Ты, может, не заметил, яростно отвечает он, что сбежал под покровом ночи на моей тачке?
От волнения говорит без всегдашнего напускного высокомерия. Чуть ли не растрогавшись, вспоминаю, что он на добрых десять лет моложе меня.
Послушай, малыш, ласково говорю ему, я к этому вообще не имею никакого отношения. Тебе следовало бы держаться в курсе Клариных дел и планов. А я всего лишь безвольный кусок дерьма, и где меня вывалят на лопату, здесь или там, не имеет для меня ровным счетом никакого значения.
Насчет куска дерьма — это правда, говорит он, а вот в остальном…
Судя по всему, ему хочется что-то добавить, но он и сам не знает, как к этому подступиться. Мотает головой из стороны в сторону, как умалишенный, его взгляд ни на чем не задерживается больше чем на секунду. Начинаю понимать мудрость «золотого правила»: принимай все, что хочешь, и помногу, но только из числа естественных продуктов. Никаких синтетических наркотиков. Мое преимущество в том, что в таком состоянии ему не продержаться на одном месте больше четверти часа.
Ну что ж, дождись ее здесь, говорю я с деланой любезностью, а она, когда вернется, наверняка отдаст тебе ключи, и машина снова станет твоей.
Поворачивается лицом к «домику» и шарахает кулаком по стене.
БОЛТ Я ЗАБИЛ НА ЭТУ МАШИНУ.
Ага, говорю я, понятно.
Приближается ко мне на два шага; стараюсь оставаться начеку на случай, если ему вновь вздумается на меня наброситься. Но ему нужен от меня только кисет.
Вы зашли слишком далеко, говорит он, я и не подозревал, что она поедет в Вену. Ты ей своей сраной историей совсем голову заморочил.
Я, спрашиваю.
А кто же еще, говорит.
Ага, повторяю, понятно.
Из-за тебя мы все в глубокой жопе, говорит он. С таким же успехом можно играть в крокет сердечниками из плутония. Это тебе понятно, что ли?

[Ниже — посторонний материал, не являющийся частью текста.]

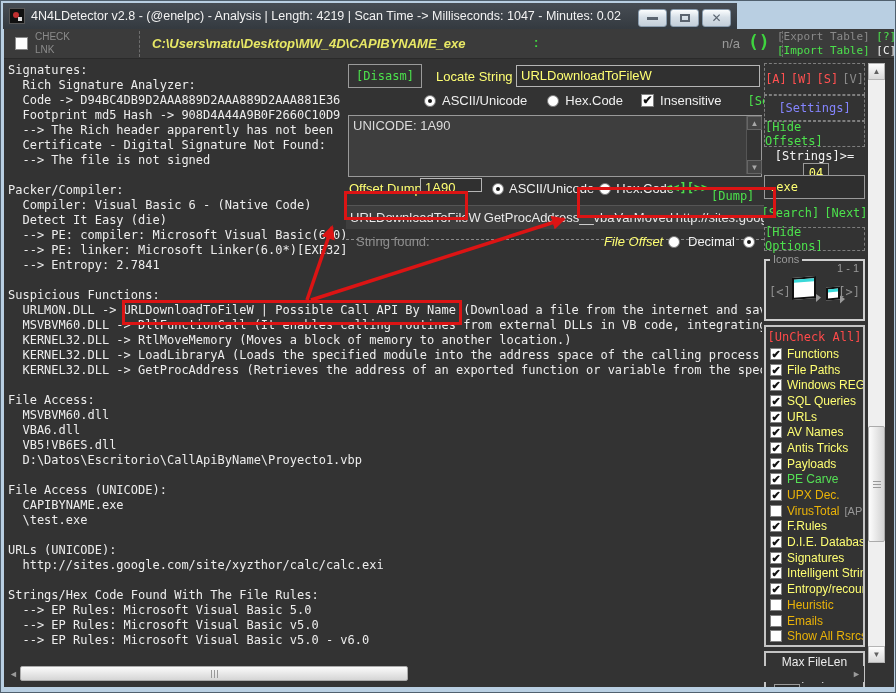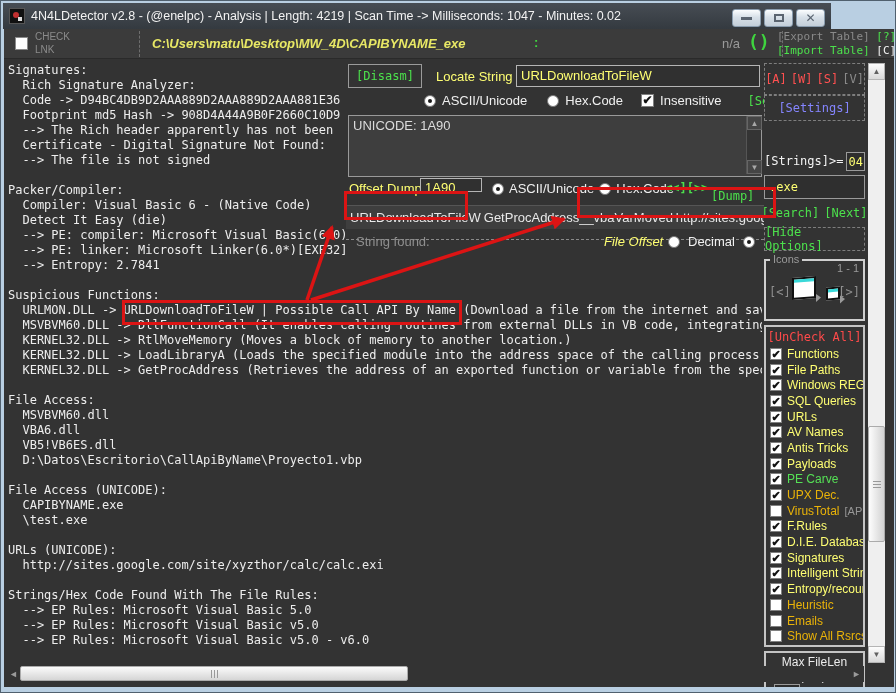--- a/index.html
+++ b/index.html
@@ -1,21 +1,21 @@
 <!DOCTYPE html>
 <html><head>
 <meta charset="utf-8">
 <style>
   html,body{margin:0;padding:0;background:#9db4c8;}
   *{box-sizing:border-box;}
   .abs{position:absolute;}
   #window{position:relative;width:896px;height:693px;background:#b9cfe2;border:1px solid #50606e;
           font-family:"Liberation Sans",sans-serif;overflow:hidden;}
   
-  #titlebar{position:absolute;left:2px;top:2px;width:828px;height:26px;
+  #titlebar{position:absolute;left:2px;top:2px;width:734px;height:26px;
             background:linear-gradient(#474d54,#343a40);display:flex;align-items:center;}
   #app-icon{width:16px;height:16px;margin:0 6px 0 6px;background:#111;border:1px solid #555;position:relative;}
   #app-icon i{position:absolute;left:3px;top:3px;width:6px;height:6px;background:#c03030;border-radius:50%;}
   #app-icon b{position:absolute;right:2px;bottom:2px;width:4px;height:4px;background:#ddd;}
   #title-text{color:#f2f2f2;font-size:12.5px;white-space:nowrap;}
   #win-buttons{position:absolute;right:6px;top:6px;display:flex;gap:3px;}
   .win-btn{width:29px;height:18px;border:1px solid #899cae;border-radius:3px;
            background:linear-gradient(#fbfdfe,#d7e0e8 45%,#c3cfda);display:flex;align-items:center;justify-content:center;}
   .win-btn .bar{width:11px;height:3px;background:#5a6470;}
   .win-btn .box{width:10px;height:8px;border:2px solid #5a6470;background:transparent;}
@@ -71,21 +71,21 @@
   #fileoffset-label{position:absolute;left:258px;top:3px;color:#ffff73;font-size:13px;font-style:italic;}
   #offset-radios{position:absolute;left:322px;top:3px;display:flex;gap:8px;align-items:center;white-space:nowrap;}
   
   #sidebar{position:absolute;left:760px;top:34px;width:101px;height:600px;font-size:12px;}
   .side-box{position:absolute;left:0;width:101px;border:1px dashed #7e7e7e;display:flex;align-items:center;justify-content:center;
             font-family:"DejaVu Sans Mono",monospace;font-size:12px;background:#333;}
   #awsv-box{top:0;height:32px;gap:4px;}
   #settings-box{top:32px;height:26px;}
   #hideoffsets-box{top:58px;height:26px;}
   #strings-min-row{position:absolute;left:0;top:86px;width:101px;height:24px;display:flex;align-items:center;
-                   font-family:"DejaVu Sans Mono",monospace;}
+                   font-family:"DejaVu Sans Mono",monospace;flex-direction:column;}
   #strings-min-value{margin-left:3px;width:26px;height:19px;background:#2d2d2d;border:1px solid #9a9a9a;
                      color:#ffff73;text-align:center;line-height:18px;font-size:12px;}
   #exe-field{position:absolute;left:0;top:112px;width:101px;height:24px;background:#2f2f2f;border:1px solid #9a9a9a;
              color:#ffff73;font-family:"DejaVu Sans Mono",monospace;font-size:12px;line-height:22px;padding-left:4px;}
   #searchnext-row{position:absolute;left:0;top:138px;width:101px;height:24px;display:flex;align-items:center;justify-content:center;gap:5px;
                   font-family:"DejaVu Sans Mono",monospace;}
   #hideoptions-box{top:164px;height:24px;}
   #icons-box{position:absolute;left:0;top:196px;width:101px;height:62px;border:2px solid #cfcfcf;}
   #icons-legend{position:absolute;left:4px;top:-8px;background:#333;color:#9a9a9a;padding:0 3px;font-size:11px;}
   #icons-count{position:absolute;right:4px;top:1px;color:#9a9a9a;font-size:11px;}
@@ -275,20 +275,23 @@
     <div id="sidebar">
       <div id="awsv-box" class="side-box">
         <span class="red-t">[A]</span>
         <span class="red-t">[W]</span>
         <span class="red-t">[S]</span>
         <span class="gray-t">[V]</span>
       </div>
       <div id="settings-box" class="side-box">
           <span class="blue-t">[Settings]</span>
         </div>
+      <div id="hideoffsets-box" class="side-box">
+          <span class="green-t">[Hide Offsets]</span>
+        </div>
       <div id="strings-min-row">
         <span class="white-t">[Strings]&gt;=</span>
         <span id="strings-min-value">04</span>
       </div>
       <div id="exe-field">.exe</div>
       <div id="searchnext-row">
         <span class="green-t">[Search]</span>
         <span class="green-t">[Next]</span>
       </div>
       <div id="hideoptions-box" class="side-box">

Я, говорю, вообще ничего не делаю. А вот насчет сердечников из плутония неплохая мыслишка.
Проводит обеими руками по лицу, сминает при этом только что сделанную самокрутку и нелепо оттягивает ноздрю, зацепившись мизинцем о пирсинг.
Конечно, другой сестры милосердия, кроме Клары, тебе не найти, говорит он сквозь растопыренные пальцы. Но для чего она тебе вообще понадобилась?

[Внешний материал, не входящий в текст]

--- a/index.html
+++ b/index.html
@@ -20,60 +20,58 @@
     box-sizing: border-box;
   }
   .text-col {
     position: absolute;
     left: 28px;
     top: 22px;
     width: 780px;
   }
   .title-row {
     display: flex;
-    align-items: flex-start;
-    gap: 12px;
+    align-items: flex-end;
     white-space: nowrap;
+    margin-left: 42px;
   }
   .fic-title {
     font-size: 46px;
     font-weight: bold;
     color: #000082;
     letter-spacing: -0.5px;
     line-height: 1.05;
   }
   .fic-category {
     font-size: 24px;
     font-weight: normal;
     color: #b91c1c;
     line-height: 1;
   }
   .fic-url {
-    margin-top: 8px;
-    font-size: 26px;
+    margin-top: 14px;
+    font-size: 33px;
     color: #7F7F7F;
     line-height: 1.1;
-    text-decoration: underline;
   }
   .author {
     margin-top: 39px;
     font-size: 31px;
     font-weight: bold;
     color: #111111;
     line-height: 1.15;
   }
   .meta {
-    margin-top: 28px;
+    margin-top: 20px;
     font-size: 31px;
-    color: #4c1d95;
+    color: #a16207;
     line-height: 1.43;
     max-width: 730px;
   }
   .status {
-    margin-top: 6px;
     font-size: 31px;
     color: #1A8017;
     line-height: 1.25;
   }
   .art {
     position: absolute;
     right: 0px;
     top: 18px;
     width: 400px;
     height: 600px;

Вопрос не лишен значения, говорю, только тебя это не касается.
Клара моя подруга, говорит. Я был настолько глуп, что подбросил ей кое-какую информацию в связи с твоим случаем. А она ведь чертовски упряма.
Не могу с ним в этом не согласиться.
Язык я, конечно, зря распустил, говорит он.

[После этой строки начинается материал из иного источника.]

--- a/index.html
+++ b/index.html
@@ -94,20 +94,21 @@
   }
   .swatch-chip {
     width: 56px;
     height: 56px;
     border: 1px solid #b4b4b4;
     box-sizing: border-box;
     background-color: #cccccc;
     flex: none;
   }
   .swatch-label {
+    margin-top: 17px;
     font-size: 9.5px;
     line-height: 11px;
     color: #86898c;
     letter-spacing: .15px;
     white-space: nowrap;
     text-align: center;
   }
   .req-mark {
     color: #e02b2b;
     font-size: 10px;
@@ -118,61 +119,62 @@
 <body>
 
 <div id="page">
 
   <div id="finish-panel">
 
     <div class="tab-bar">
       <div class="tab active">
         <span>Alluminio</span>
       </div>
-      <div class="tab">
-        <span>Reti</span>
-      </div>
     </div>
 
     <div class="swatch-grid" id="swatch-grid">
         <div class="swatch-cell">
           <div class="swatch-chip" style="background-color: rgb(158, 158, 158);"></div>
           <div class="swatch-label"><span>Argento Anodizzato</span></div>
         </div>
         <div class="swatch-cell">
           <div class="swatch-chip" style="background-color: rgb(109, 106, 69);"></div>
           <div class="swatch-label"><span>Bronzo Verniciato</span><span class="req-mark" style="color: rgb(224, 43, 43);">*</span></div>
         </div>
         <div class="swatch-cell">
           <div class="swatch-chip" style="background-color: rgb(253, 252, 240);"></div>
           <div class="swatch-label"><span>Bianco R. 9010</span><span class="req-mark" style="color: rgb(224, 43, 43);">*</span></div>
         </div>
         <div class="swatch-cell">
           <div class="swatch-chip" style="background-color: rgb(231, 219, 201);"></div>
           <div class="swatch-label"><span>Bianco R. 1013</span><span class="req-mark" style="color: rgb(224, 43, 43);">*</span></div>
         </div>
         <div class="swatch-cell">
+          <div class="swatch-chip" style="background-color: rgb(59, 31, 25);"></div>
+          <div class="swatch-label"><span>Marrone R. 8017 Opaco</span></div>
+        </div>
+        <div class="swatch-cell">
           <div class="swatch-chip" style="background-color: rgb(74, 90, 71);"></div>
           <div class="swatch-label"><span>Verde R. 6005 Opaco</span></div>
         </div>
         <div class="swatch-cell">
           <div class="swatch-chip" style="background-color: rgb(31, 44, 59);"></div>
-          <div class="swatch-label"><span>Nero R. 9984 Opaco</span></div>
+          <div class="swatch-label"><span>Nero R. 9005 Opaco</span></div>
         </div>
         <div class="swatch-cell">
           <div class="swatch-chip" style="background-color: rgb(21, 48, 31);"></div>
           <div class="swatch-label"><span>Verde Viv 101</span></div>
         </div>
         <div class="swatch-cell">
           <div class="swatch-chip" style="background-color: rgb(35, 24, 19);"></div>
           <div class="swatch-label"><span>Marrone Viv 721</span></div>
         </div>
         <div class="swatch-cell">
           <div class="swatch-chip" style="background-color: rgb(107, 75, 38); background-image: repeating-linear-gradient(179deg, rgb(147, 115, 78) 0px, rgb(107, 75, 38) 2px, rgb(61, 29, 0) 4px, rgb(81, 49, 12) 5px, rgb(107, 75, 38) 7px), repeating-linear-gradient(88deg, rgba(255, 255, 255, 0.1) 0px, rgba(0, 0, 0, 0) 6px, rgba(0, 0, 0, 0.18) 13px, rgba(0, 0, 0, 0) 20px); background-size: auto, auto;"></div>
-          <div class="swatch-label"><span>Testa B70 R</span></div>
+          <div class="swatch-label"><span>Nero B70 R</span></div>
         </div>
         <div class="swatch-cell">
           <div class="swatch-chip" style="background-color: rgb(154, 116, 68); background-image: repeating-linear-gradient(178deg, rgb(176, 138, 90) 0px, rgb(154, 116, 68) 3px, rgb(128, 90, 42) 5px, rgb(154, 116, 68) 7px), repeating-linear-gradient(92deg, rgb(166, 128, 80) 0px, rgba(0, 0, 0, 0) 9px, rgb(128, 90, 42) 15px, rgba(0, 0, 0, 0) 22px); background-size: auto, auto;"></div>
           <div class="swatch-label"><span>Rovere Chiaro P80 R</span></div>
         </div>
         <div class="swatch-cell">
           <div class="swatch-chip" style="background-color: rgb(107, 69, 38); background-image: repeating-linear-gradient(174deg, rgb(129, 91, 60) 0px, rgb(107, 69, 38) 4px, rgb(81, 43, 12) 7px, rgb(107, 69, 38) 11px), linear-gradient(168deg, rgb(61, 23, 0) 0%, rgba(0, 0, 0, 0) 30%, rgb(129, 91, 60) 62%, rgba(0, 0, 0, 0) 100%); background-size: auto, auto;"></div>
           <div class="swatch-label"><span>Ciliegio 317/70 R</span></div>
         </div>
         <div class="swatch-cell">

Почесываю глухое ухо, чтобы потянуть время. Мысли у меня в голове слишком длинные, чтобы выстроить их в логической последовательности. Мне припоминается кое-что возможное — и меня в некотором смысле обеляющее. Я представляю себе, как Том в Доме радио принял мой первый звонок, прослушал его вместе с Кларой, а затем сказал ей: «Я знаю, кто это» или «Я знаком с этим типчиком». А может, побледнев, воскликнул: «Ах ты черт! Дочурка Герберта умерла!»